The following cities enjoy multi-purpose entertainments arenas, all have smaller populations: Bolton, Derby, Exeter and Milton Keynes.
Even the Bradford Live restoration of the old Odeon will only cater for four thousand and for years the council was lukewarm to this. They may be assisting now with soft loans but it was public pressure that won the day here.
Previous winners cite increases in tourism as spin-offs; whilst welcome, Bradford needs more than new coffee shops. Our offer is largely outside the city centre anyway and our need is more pressing .
Waiting for some promised land five years down the line is not the answer. Real issues need confronting with strong leadership, honesty and transparency, something our local politicians sadly seem incapable of.
Lost Voices
The BBC’s decision to make cuts to regional news is one more example of how irrelevant this flabby, London-centric dinosaur is. In the interests of efficiency we are going to be “standardised” aka dumbed-down.
Losing one of the nightly co-presenters of Look North might seem supportable but contrast this with The One Show, half an hour of tripe, that will still have two so-called presenters.
Contrast too the presentation of sporting events with a whole team spread across the studio, commentary box and touchline, every box imaginable ticked!

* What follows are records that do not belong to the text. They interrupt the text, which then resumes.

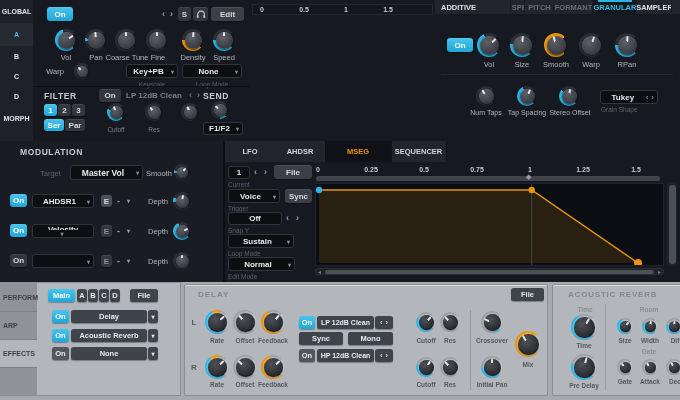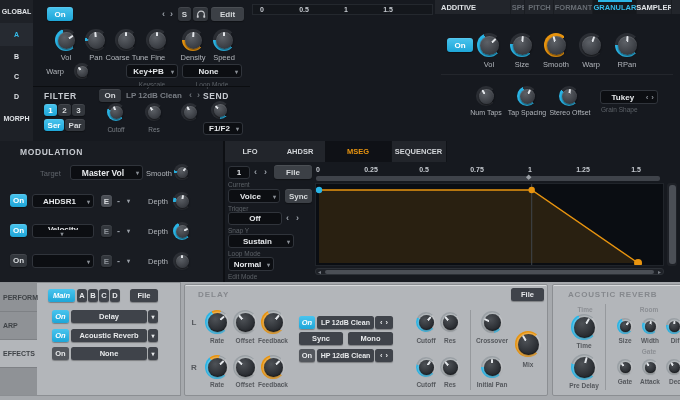--- a/index.html
+++ b/index.html
@@ -55,21 +55,21 @@
   .light .knob::before{background:radial-gradient(circle at 38% 32%, #4e5257, #24272c 75%);
       box-shadow:0 1px 2px rgba(0,0,0,.35), inset 0 -1px 1px rgba(0,0,0,.3), 0 0 0 1.5px rgba(255,255,255,.25);}
   .bl{position:absolute;font-size:6.5px;font-weight:bold;color:#55585d;transform:translateX(-50%);
       white-space:nowrap;text-align:center;}
   .gl2{position:absolute;font-size:6.5px;font-weight:bold;color:#8c8f94;transform:translateX(-50%);white-space:nowrap;}
   .panel{position:absolute;background:#b3b6ba;border:1px solid #8b8e92;border-radius:2px;
          box-shadow:inset 0 1px 0 rgba(255,255,255,.5);box-sizing:border-box;}
   .lbtn{position:absolute;display:flex;align-items:center;justify-content:center;background:#3f434a;
         color:#e8eaec;border-radius:2.5px;font-size:7.5px;font-weight:bold;cursor:default;
         box-shadow:0 1px 1px rgba(0,0,0,.3);}
-  .lbtn.cy{background:linear-gradient(#49c4ee,#1ea6d8);color:#fff;font-style:italic;}
+  .lbtn.cy{background:linear-gradient(#49c4ee,#1ea6d8);color:#fff;}
   .lbtn.gr{background:#53575d;}
   .btab{position:absolute;left:0;width:37px;display:flex;align-items:center;padding-left:3px;box-sizing:border-box;
         font-size:7px;font-weight:bold;color:#3f4347;background:#8f9296;border-bottom:1px solid #7e8185;cursor:default;}
   .btab.sel{background:#b3b6ba;}
   .tick{position:absolute;font-size:7px;font-weight:bold;color:#c6cad0;transform:translateX(-50%);white-space:nowrap;}
 </style>
 </head>
 <body>
 
 <div id="screen">
@@ -253,21 +253,21 @@
     <span class="tx">Off</span>
   </div>
   <div class="arr" style="left:286px;top:214px;">‹</div>
   <div class="arr" style="left:296px;top:214px;">›</div>
   <div class="abs" style="left:228px;top:227px;font-size:6.5px;color:#5d6268;">Snap Y</div>
   <div class="dd" style="left:228px;top:234px;width:66px;height:14px;">
     <span class="tx">Sustain</span>
     <span class="ch">▾</span>
   </div>
   <div class="abs" style="left:228px;top:250px;font-size:6.5px;color:#5d6268;">Loop Mode</div>
-  <div class="dd" style="left:228px;top:257px;width:46px;height:14px;justify-content:space-between;">
+  <div class="dd" style="left:228px;top:257px;width:67px;height:14px;justify-content:space-between;">
     <span class="tx">Normal</span>
     <span class="ch">▾</span>
   </div>
   <div class="abs" style="left:228px;top:273px;font-size:6.5px;color:#5d6268;">Edit Mode</div>
 
   <div class="tick" style="left:318px;top:166px;">0</div>
   <div class="tick" style="left:371px;top:166px;">0.25</div>
   <div class="tick" style="left:424px;top:166px;">0.5</div>
   <div class="tick" style="left:477px;top:166px;">0.75</div>
   <div class="tick" style="left:530px;top:166px;">1</div>

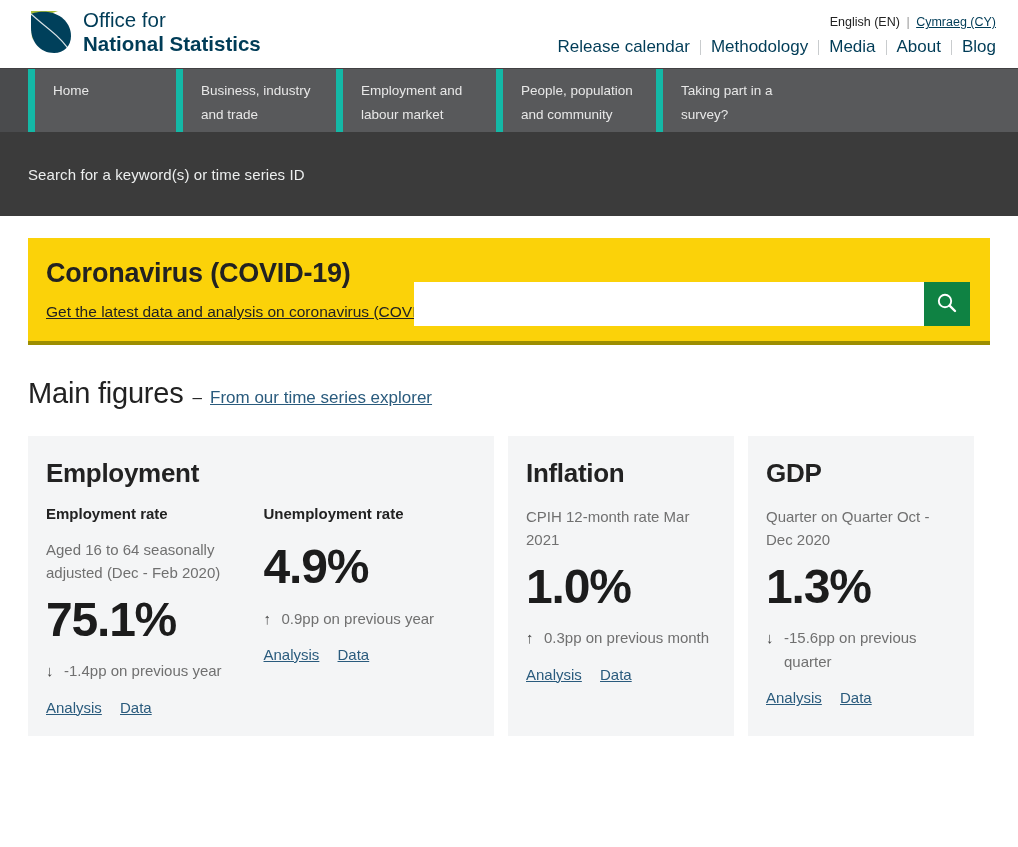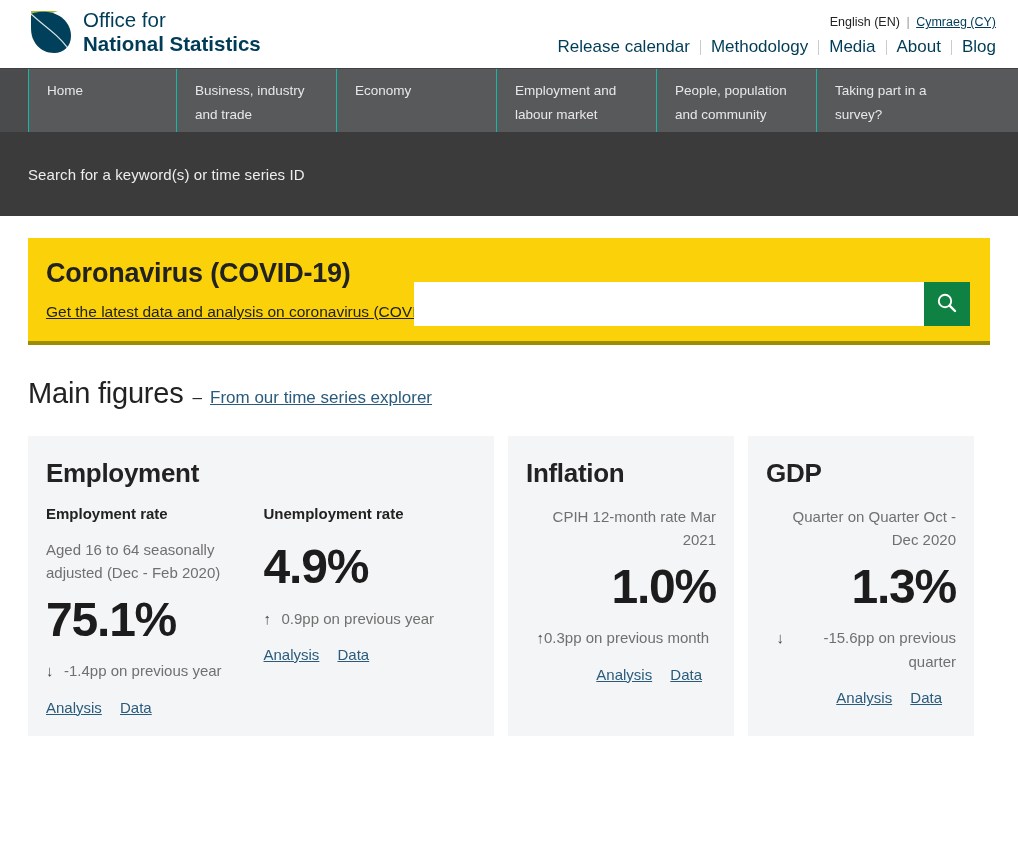--- a/index.html
+++ b/index.html
@@ -77,21 +77,21 @@
     border-top: 1px solid #414042;
   }
   .mainnav::before {
     content: "";
     position: absolute; left: 0; top: 0; bottom: 0;
     width: 28px; background: #4a4b4d;
   }
   .nav-spacer { width: 28px; flex: 0 0 28px; }
   .nav-item {
     flex: 0 0 auto;
-    border-left: 1px solid #14b8a6;
+    border-left: 7px solid #14b8a6;
     padding: 10px 14px 0 18px;
     color: #e8e8e8;
     font-size: 13.5px;
     line-height: 1.75;
     cursor: pointer;
   }
   .nav-item:last-of-type { border-right: 1px solid #3e3f41; }
   .nav-w1 { width: 148px; }
   .nav-w2 { width: 160px; }
   .nav-w3 { width: 160px; }
@@ -199,21 +199,21 @@
 
   .card-title {
     font-size: 26px;
     font-weight: 700;
     color: #222222;
     letter-spacing: -.3px;
     margin-bottom: 16px;
   }
   .metric-cols { display: flex; gap: 5px; }
   .metric { width: 229px; }
-  .metric-narrow { width: 100%; text-align: right; }
+  .metric-narrow { width: 100%; }
 
   .metric-head {
     font-size: 15px;
     font-weight: 700;
     color: #222222;
     margin-bottom: 16px;
   }
   .metric-sub {
     font-size: 15px;
     color: #707070;
@@ -288,21 +288,20 @@
     <a href="#">About</a>
     <span class="vdiv"></span>
     <a href="#">Blog</a>
   </div>
 </div>
 
 <div class="mainnav">
   <div class="nav-spacer"></div>
   <div class="nav-item nav-w1">Home</div>
   <div class="nav-item nav-w2">Business, industry and trade</div>
-  <div class="nav-item nav-w3">Economy</div>
   <div class="nav-item nav-w4">Employment and labour market</div>
   <div class="nav-item nav-w5">People, population and community</div>
   <div class="nav-item nav-w6">Taking part in a survey?</div>
   <div class="nav-tail"></div>
 </div>
 
 <div class="searchbar">
   <span class="search-label">Search for a keyword(s) or time series ID</span>
   <div class="search-group">
     <input class="search-input" type="text" placeholder="" style="">

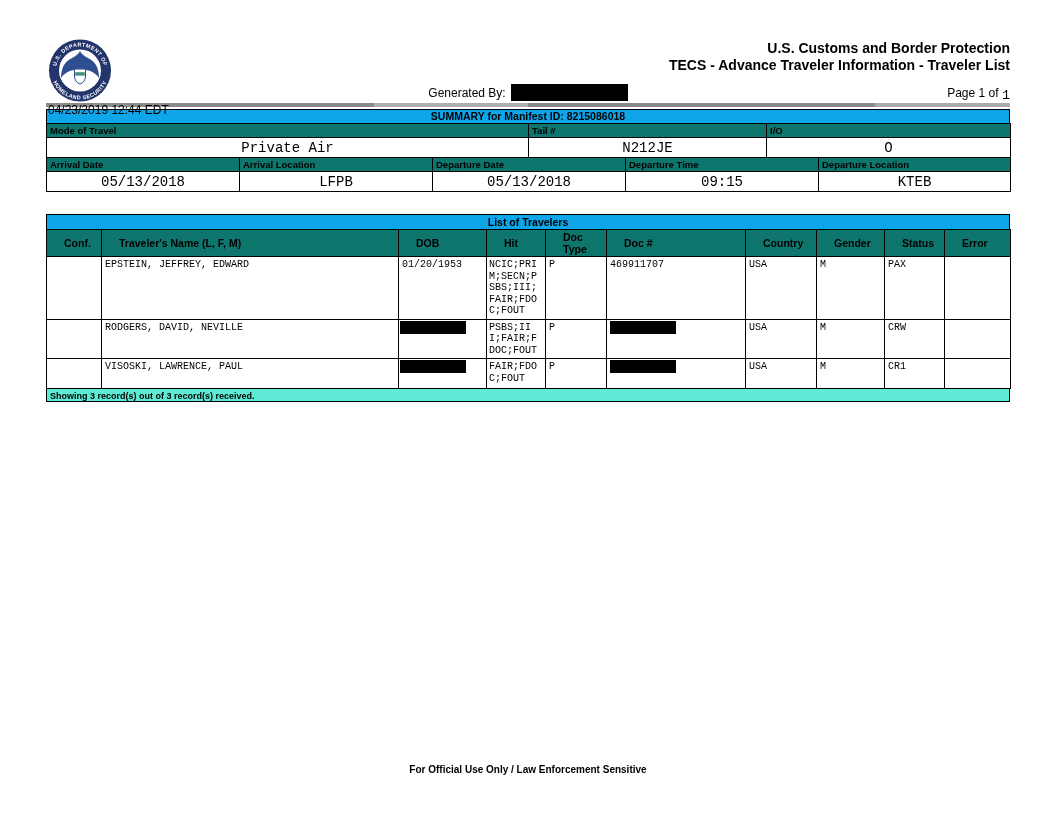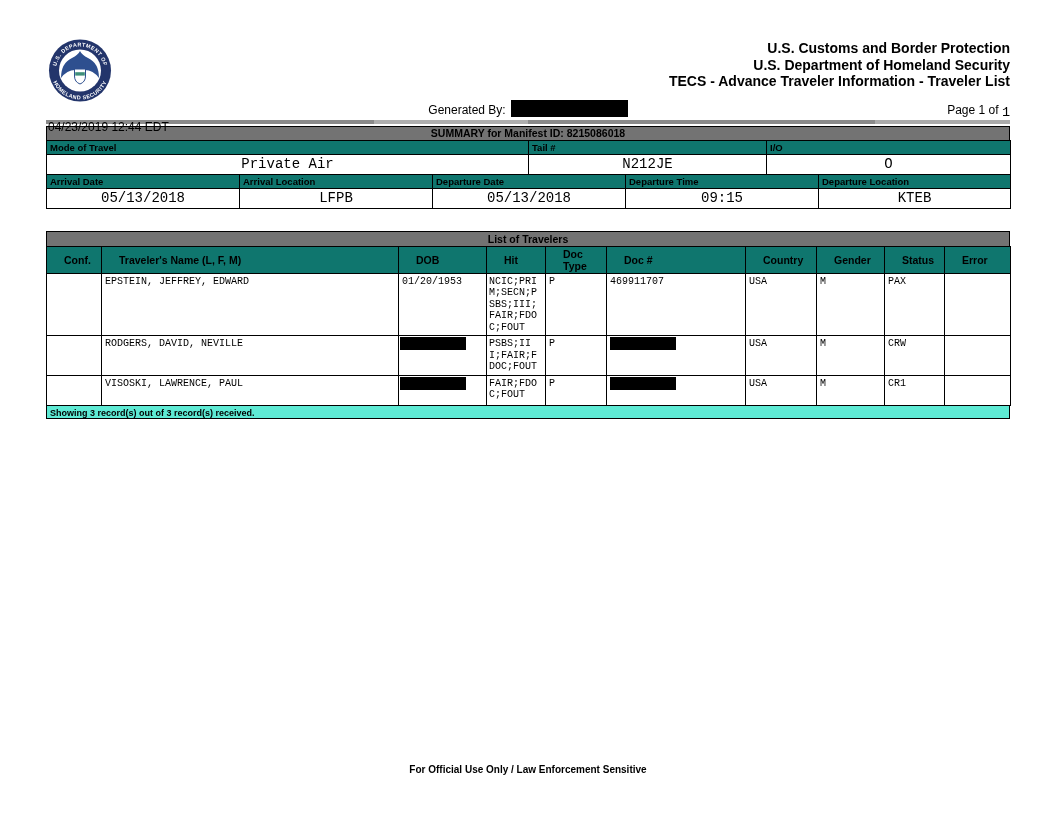--- a/index.html
+++ b/index.html
@@ -14,21 +14,21 @@
   
   .metarow { position: relative; margin-top: 11px; height: 18px; font-size: 12px; }
   .meta-left { position: absolute; left: 2px; top: 19px; }
   .meta-center { position: absolute; left: 0; right: 0; top: 2px; text-align: center; }
   .redact-inline { display: inline-block; width: 117px; height: 17px; background: #000; vertical-align: middle; margin-left: 5px; margin-top: -3px; }
   .meta-right { position: absolute; right: 0; top: 2px; }
   .pagenum { font-family: "Liberation Mono", monospace; font-size: 13.5px; position: relative; top: 2px; }
   .rule { height: 4px; background: linear-gradient(to right, #8a8a8a 0 34%, #aeaeae 34% 50%, #8a8a8a 50% 86%, #ababab 86% 100%); margin-top: 1px; }
 
   
-  .bar { background: #737373; border: 1px solid #000; text-align: center; font-weight: bold; font-size: 10.5px; height: 15px; line-height: 13px; }
+  .bar { background: #0ea5e9; border: 1px solid #000; text-align: center; font-weight: bold; font-size: 10.5px; height: 15px; line-height: 13px; }
   table { border-collapse: collapse; table-layout: fixed; width: 964px; margin-top: -1px; }
   th, td { border: 1px solid #000; overflow: hidden; }
   th { background: #0f766e; text-align: left; font-size: 9.5px; padding: 1px 3px; height: 13px; font-weight: bold; }
   .mono { font-family: "Liberation Mono", monospace; }
 
   
   .sum-table { margin-top: 2px; }
   .sum-table.second { margin-top: -1px; }
   .sum-val td { font-family: "Liberation Mono", monospace; font-size: 14px; height: 20px; padding: 0 3px; vertical-align: middle; text-align: center; }
 
@@ -67,21 +67,20 @@
           <path d="M13 41 Q13 26 24 21 Q30 18 32 14 Q34 18 40 21 Q51 26 51 41 Q45 33 37 33 Q34 33 32 36 Q30 33 27 33 Q19 33 13 41 Z" fill="#2e4f8f"></path>
           <circle cx="32" cy="19" r="2.6" fill="#2e4f8f"></circle>
           <path d="M26.5 32 h11 v7 q0 6 -5.5 8 q-5.5 -2 -5.5 -8 Z" fill="#ffffff" stroke="#2e4f8f" stroke-width="1"></path>
           <rect x="27.2" y="35.2" width="9.6" height="3.4" fill="#3f8f7a"></rect>
         </g>
       </svg>
     </div>
 
     <div class="titles">
       <div>U.S. Customs and Border Protection</div>
-      <div>U.S. Department of Homeland Security</div>
       <div>TECS - Advance Traveler Information - Traveler List</div>
     </div>
 
     <div class="metarow">
       <span class="meta-left">04/23/2019 12:44 EDT</span>
       <span class="meta-center"><span>Generated By:</span><span class="redact-inline"></span></span>
       <span class="meta-right"><span>Page 1 of</span> <span class="pagenum">1</span></span>
     </div>
     <div class="rule"></div>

The BBC has not been fit for purpose for a very long time; surely it is long overdue for a rethink. They are saving £25m a year; Gary Lineker rakes in £1.75m – enough said?
Impartiality
Whilst interviewing Sir Kier Starmer, Sky’s Political Editor, Beth Rigby challenged him over the recent sacking of Rebecca Long-Bailey, referring to her as “Beccy”. How cosy! Robin Day would be turning in his grave.